I can go along with Zoroastrianism to a considerable extent, as indeed I can with Buddhism, but where the former falls down, for me, is in the creation of a convenient dualism of good and evil. I would also dispute anything to do with hell and duelling personality cults involved in the eternal struggle between good and evil.

 

Christianity at least enjoys the luxury of spiritual complexity, and the quite healthy and normal co-existence of good and bad within each of us.

 

With psychology as a subject of abiding interest to me, I always quite like to idea of life flowing, and individuals seeking harmony as they adapt and change throughout life.

 

There are so many things which I cannot reconcile with any of the world's religions, and it is on that basis that I find belief in any single religion difficult.

 

Perhaps the word "creepy" was not a good choice.

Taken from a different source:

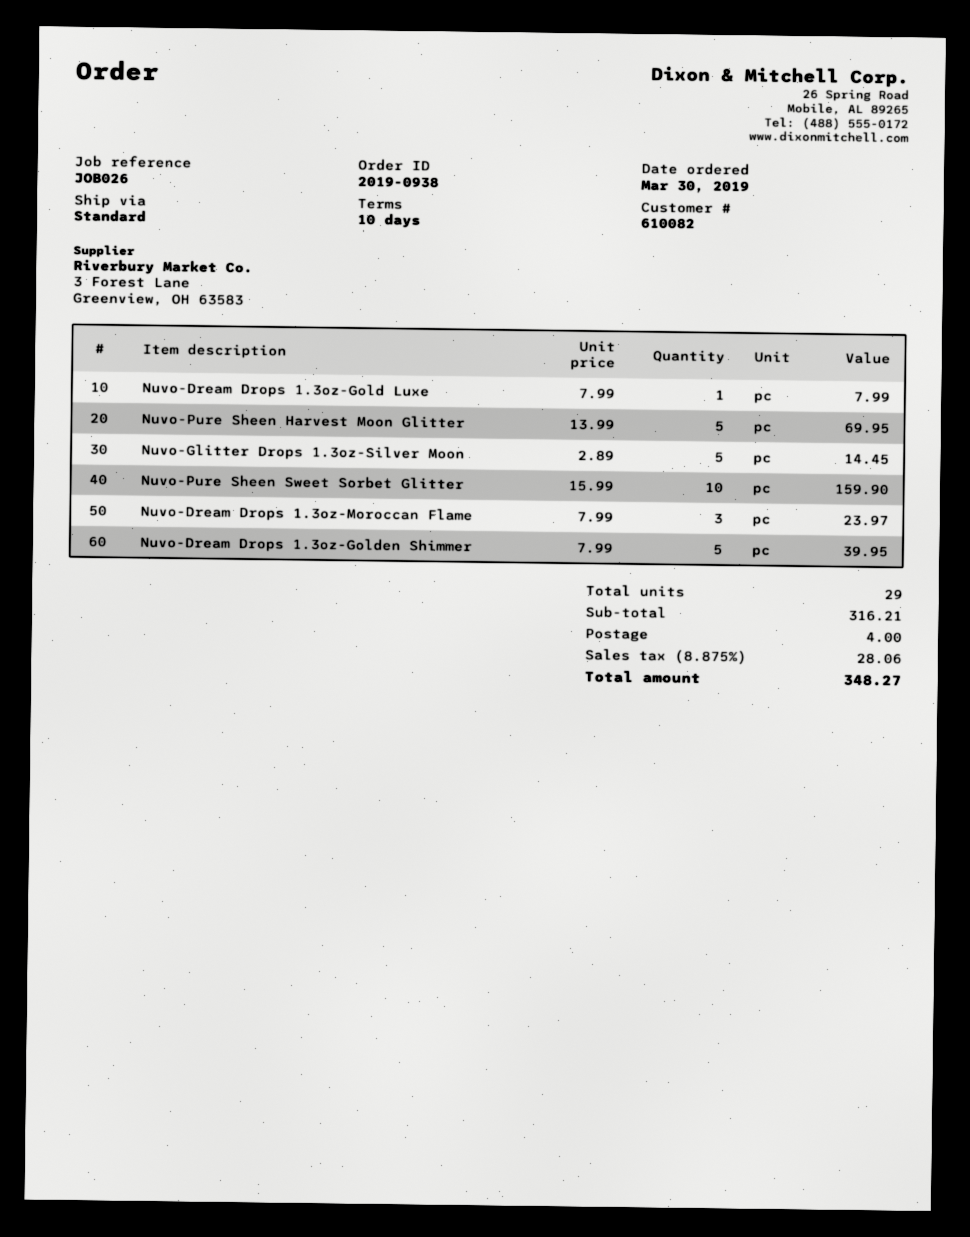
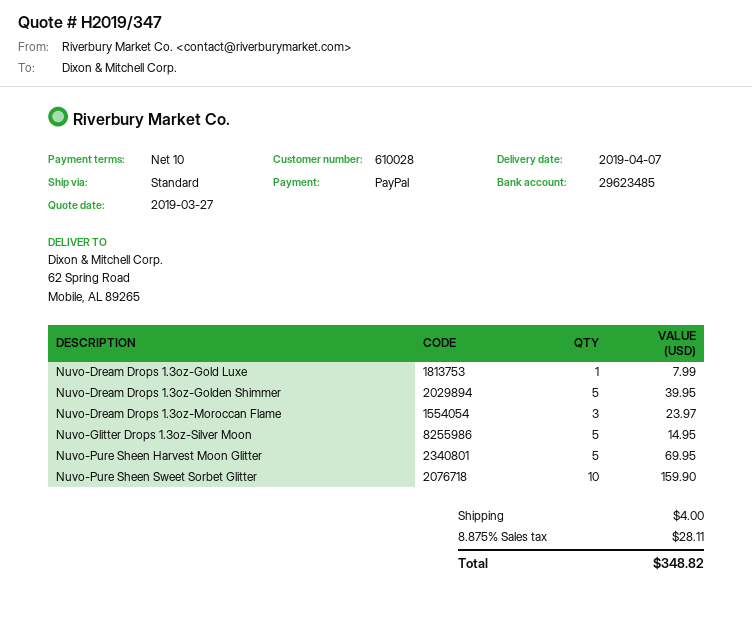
customer number: 610082 -> 610028
Nuvo-Glitter Drops 1.3oz-Silver Moon: 5 for 14.45 -> 5 for 14.95
tax: 8.875% = 28.06 -> 8.875% = 28.11
total: 348.27 -> 348.82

The word perplexing is perhaps what I really meant.

 

MM

 

Most Zoroastrians would deny that their faith is dualistic in that sense - rather that it is an ethical dualism operating within an overall context of eschatological monotheism. As to the Zoroastrian version of "hell" (The house of lies) this is now seen as a temporary place; at the eschaton all will be admitted to "paradise", those requiring it after some purification. MM, PM me if you need any more info! This has nothing to do with the organ, by the way, so apologies to all who find this irksome!